Tom said, “You have a young son, right?” 

David nodded as Tom said, “Say you knew that being honest, responsible and caring was not only the right thing to do but would also make him much happier than being the opposite of those virtues.   Would your rules and teaching be out of love or traps you set for him to fail?” 

David said, “It would be for him, and not me.” 

Tom said, “What if you found him lying, skipping school, and stealing things he wanted from the neighbors?  Would you just fix it for him and move on?” 

David said, “Of course not! If I did that, I would not be doing the best thing for him.” 

Tom said, “What would you do?” 

David thought for a second, “I would give him some consequences, make him apologize, and make it up to the neighbors.  I would teach him to understand why I was concerned and why it was important to do the right thing.” 

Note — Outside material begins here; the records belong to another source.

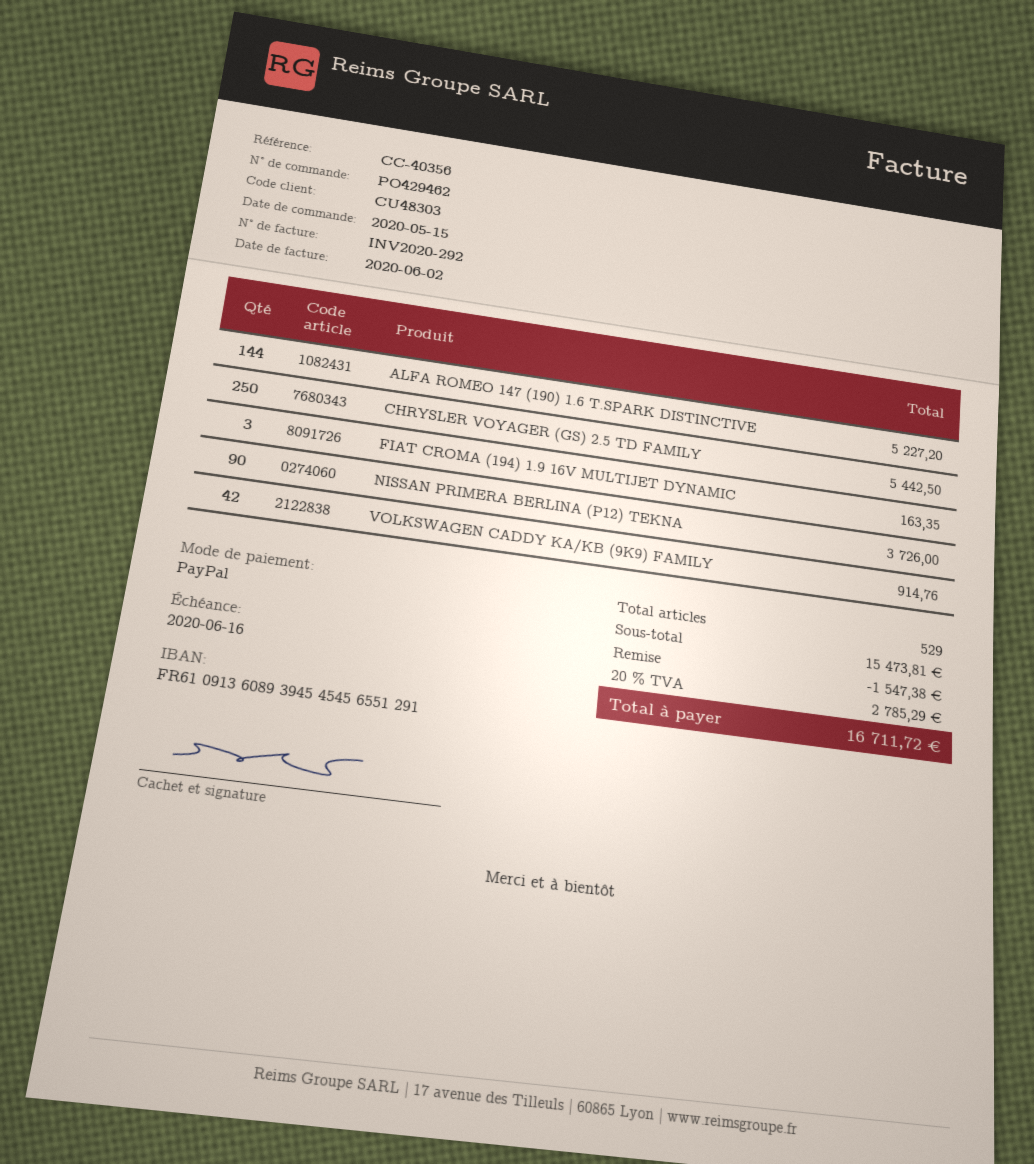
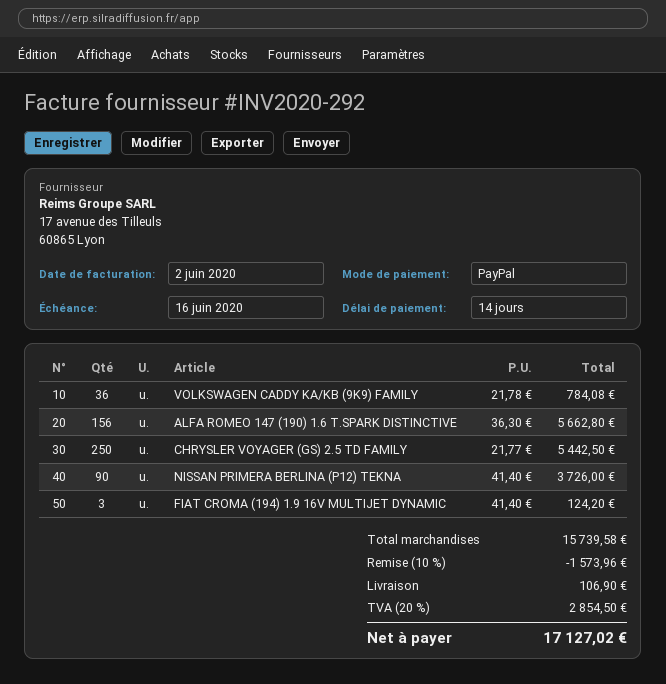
ALFA ROMEO 147 (190) 1.6 T.SPARK DISTINCTIVE: 144 for 5227.20 -> 156 for 5662.80
FIAT CROMA (194) 1.9 16V MULTIJET DYNAMIC: 3 for 163.35 -> 3 for 124.20
VOLKSWAGEN CADDY KA/KB (9K9) FAMILY: 42 for 914.76 -> 36 for 784.08
subtotal: 15473.81 -> 15739.58
discount: 1547.38 -> 1573.96
shipping: none -> 106.90
tax: 20% = 2785.29 -> 20% = 2854.50
total: 16711.72 -> 17127.02

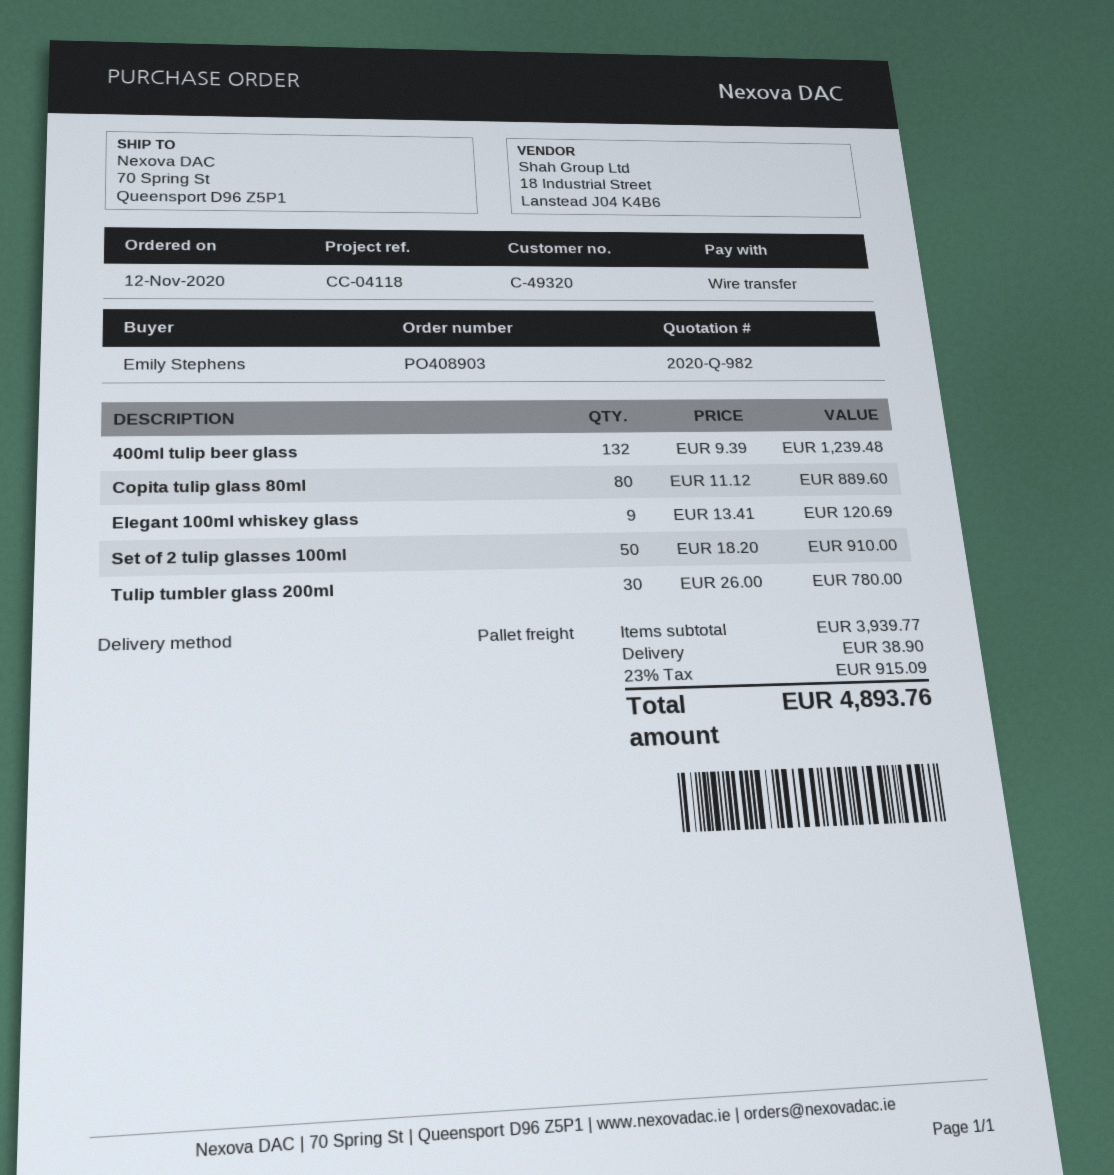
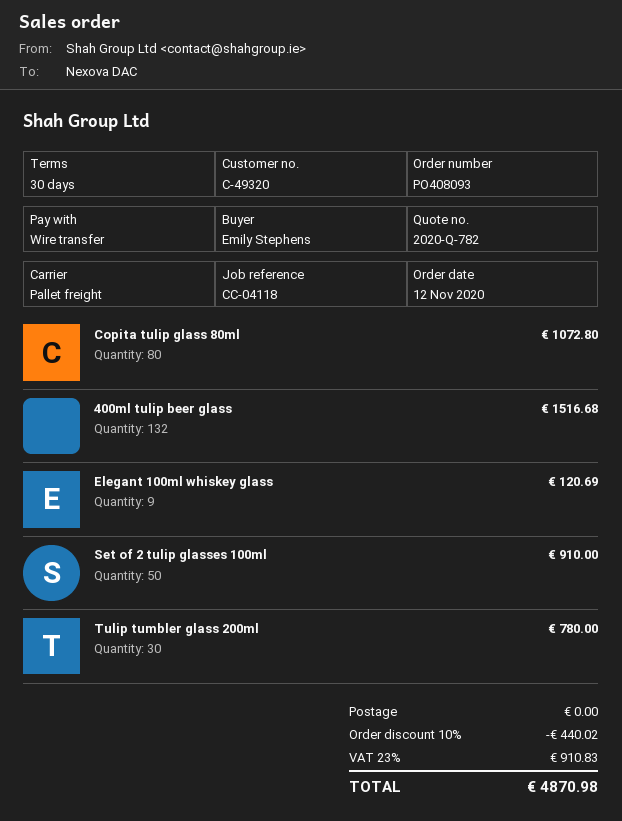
quote number: 2020-Q-982 -> 2020-Q-782
order number: PO408903 -> PO408093
400ml tulip beer glass: 132 for 1239.48 -> 132 for 1516.68
Copita tulip glass 80ml: 80 for 889.60 -> 80 for 1072.80
discount: none -> 10% = 440.02
shipping: 38.90 -> 0.00
tax: 23% = 915.09 -> 23% = 910.83
total: 4893.76 -> 4870.98

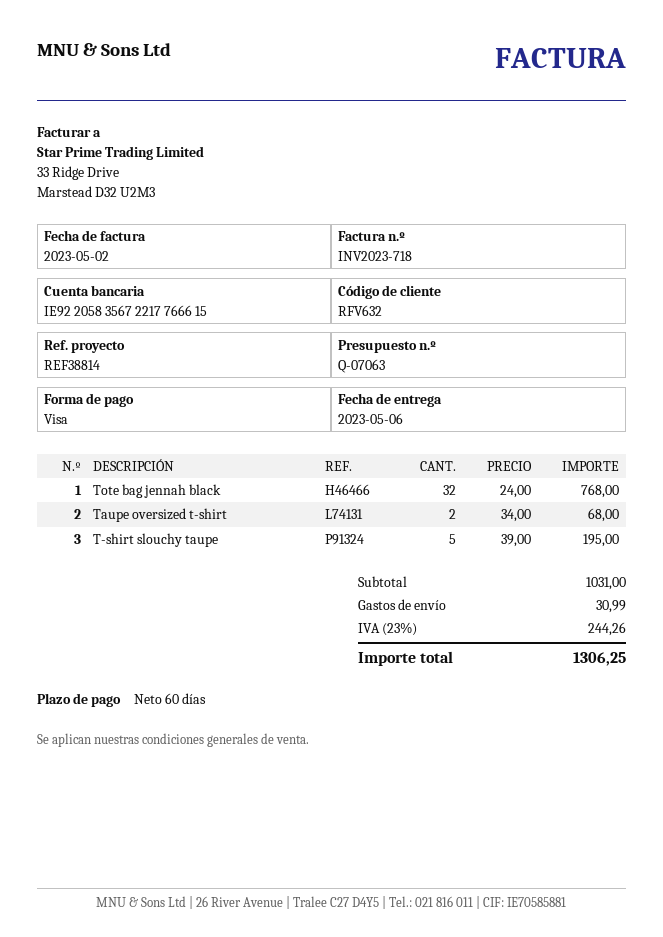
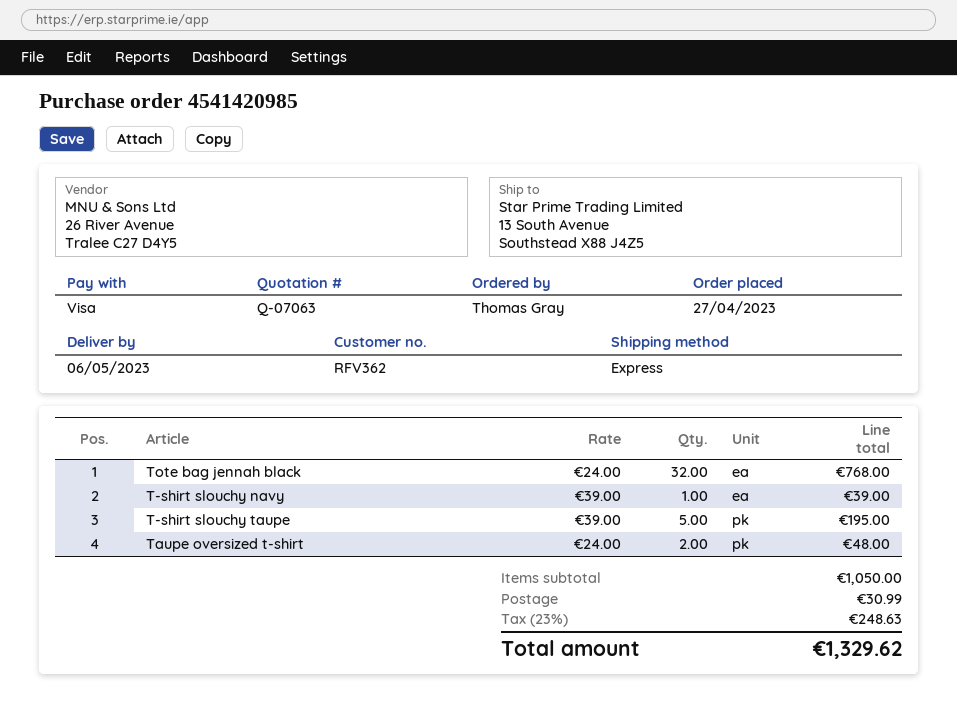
customer number: RFV632 -> RFV362
Taupe oversized t-shirt: 2 x 34.00 = 68.00 -> 2 x 24.00 = 48.00
T-shirt slouchy navy: none -> 1 x 39.00 = 39.00
subtotal: 1031.00 -> 1050.00
tax: 23% = 244.26 -> 23% = 248.63
total: 1306.25 -> 1329.62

“Well,” Tom said, “God loves us even more.  It is true our sins against God deserve justice and we could never repay for that offense on our own.  Since Jesus was both human and divine, he could make the ultimate sacrifice for our sins by giving his own life in love for us and showing us the way by trusting and honoring his Father’s will.  When we are baptized, our sins are washed away, and we are invited into God’s life, but we are not made perfect.  As human beings, with God’s grace, we can join his body in the Church, and participate in our salvation with our free will to sin or not, to repent or not.  If God did not give us free will, he would not be respecting our true dignity in a loving relationship, and he would not be showing us real love just as you would not be for James if you just ‘took care’ of it for him without any personal responsibility on his part.  Your son couldn’t do it without you, any more than we can do with without God’s grace and guidance.”

            David sat in one of the pews and said, “Jesus died for the sins of everyone living then and before him, but how does that help us?”  

Tom said, “I like questions, and that is a good one.  The Father, Son, and Holy Spirit live outside of time, unlike us.  Jesus’ sacrifice for us was for all people and all sins throughout time, and that includes you and me.”  

David looked up at the crucifix above the altar, “Tom, are you saying my sins now were responsible for putting him on that cross, suffering the ridicule, mocking, the wiping and beating, being nailed and dying a death like that?” 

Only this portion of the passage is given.